Description of the task |
From the listing below, work out how many lines contain "bold". Reply with that number only.

Record excerpts |
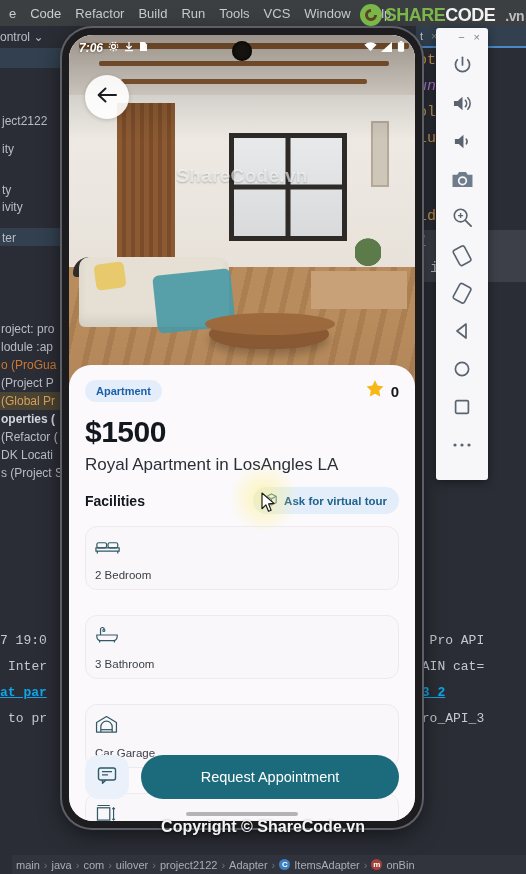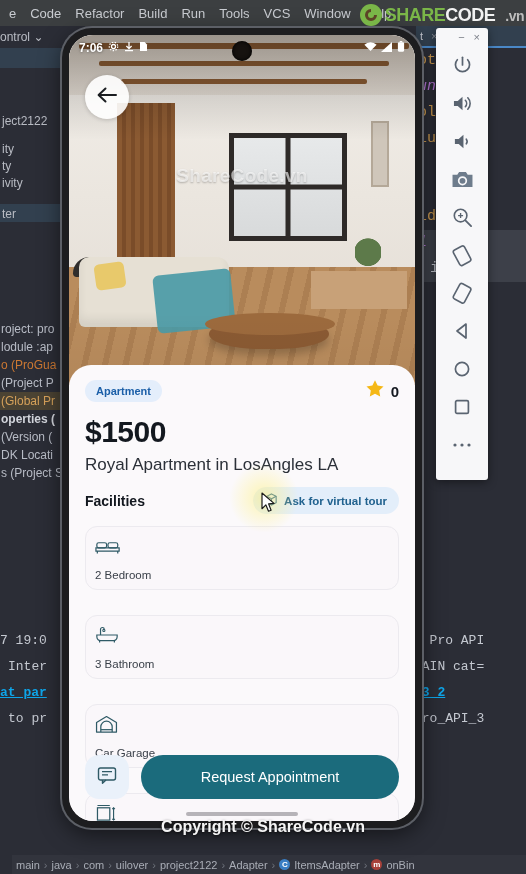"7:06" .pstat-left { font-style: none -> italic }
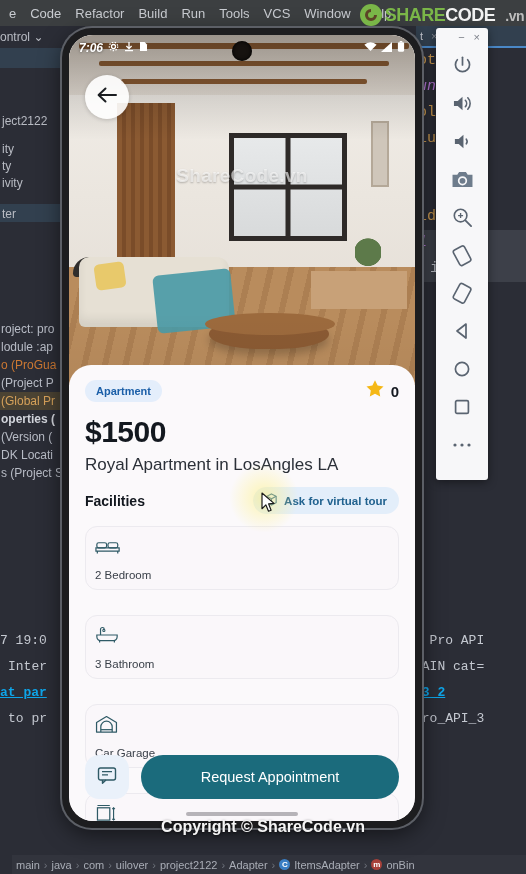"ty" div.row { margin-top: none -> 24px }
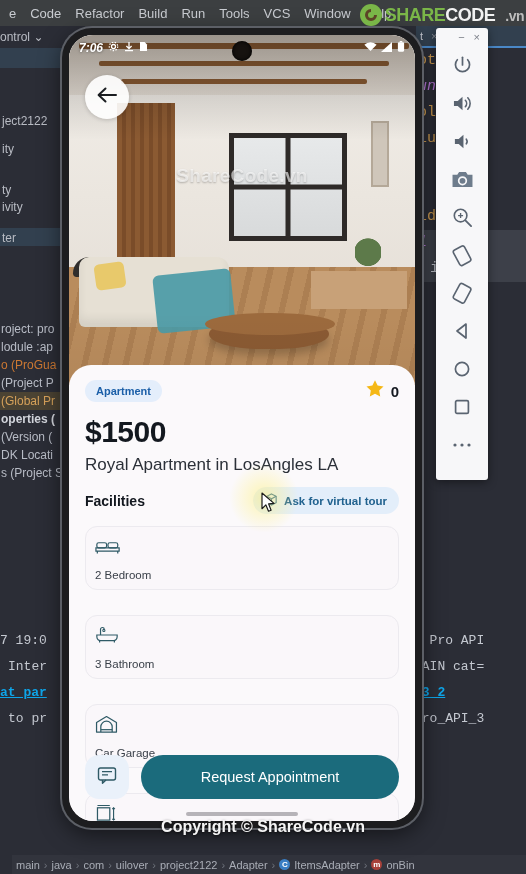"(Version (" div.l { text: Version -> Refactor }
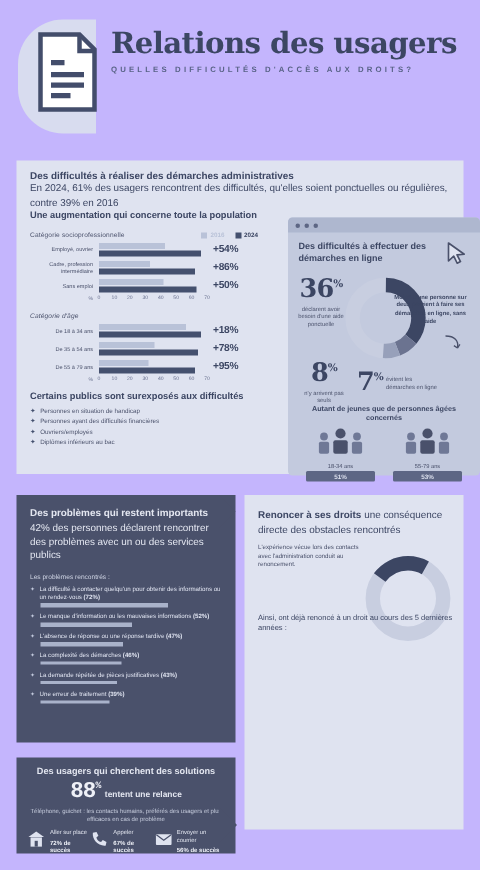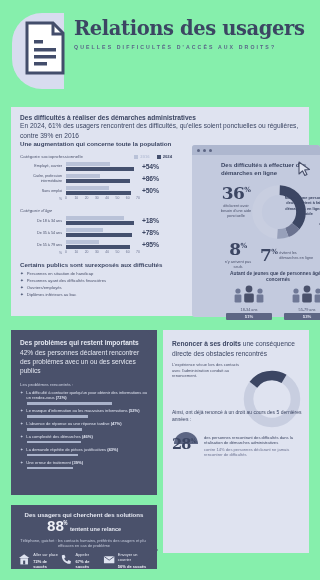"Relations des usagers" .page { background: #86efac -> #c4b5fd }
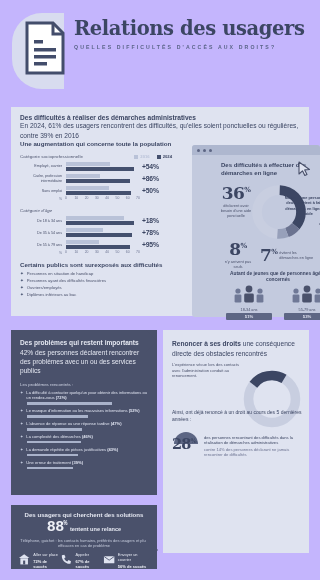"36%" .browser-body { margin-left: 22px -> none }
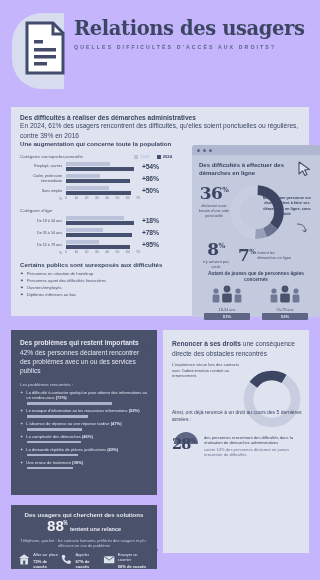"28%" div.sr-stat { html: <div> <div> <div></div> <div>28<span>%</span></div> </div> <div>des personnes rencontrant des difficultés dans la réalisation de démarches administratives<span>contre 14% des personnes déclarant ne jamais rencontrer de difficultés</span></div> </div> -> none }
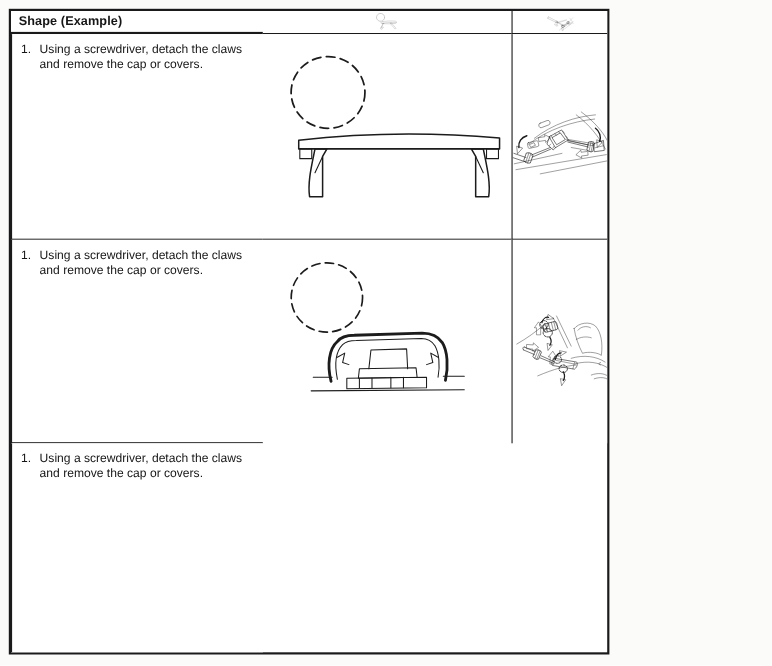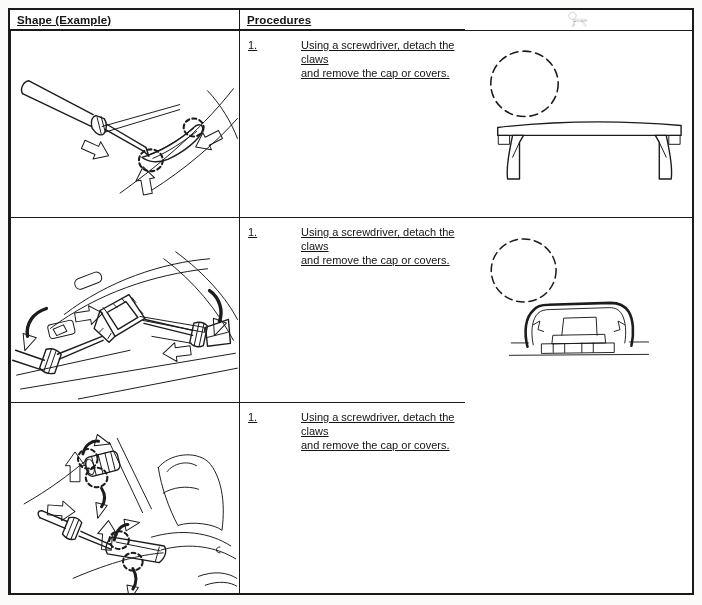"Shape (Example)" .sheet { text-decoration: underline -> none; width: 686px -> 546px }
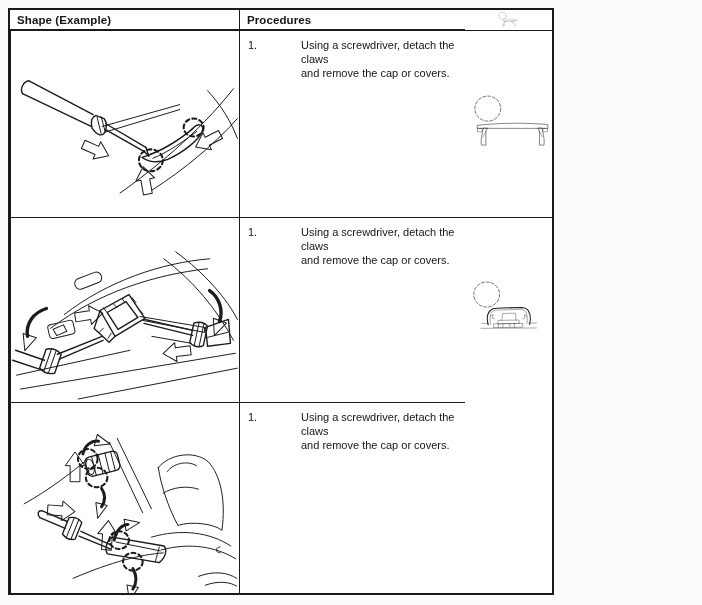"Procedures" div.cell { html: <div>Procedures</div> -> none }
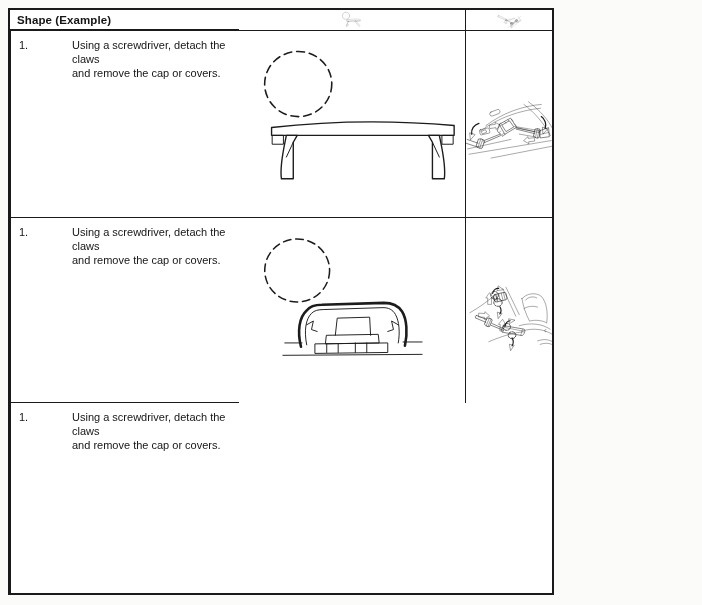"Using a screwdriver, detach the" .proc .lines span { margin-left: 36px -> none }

--

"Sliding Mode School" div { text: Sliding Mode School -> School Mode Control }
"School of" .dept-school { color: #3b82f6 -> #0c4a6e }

--

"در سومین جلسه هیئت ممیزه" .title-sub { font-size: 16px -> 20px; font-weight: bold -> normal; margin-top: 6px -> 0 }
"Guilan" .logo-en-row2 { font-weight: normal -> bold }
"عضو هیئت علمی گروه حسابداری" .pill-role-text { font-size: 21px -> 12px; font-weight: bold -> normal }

Task solution |
3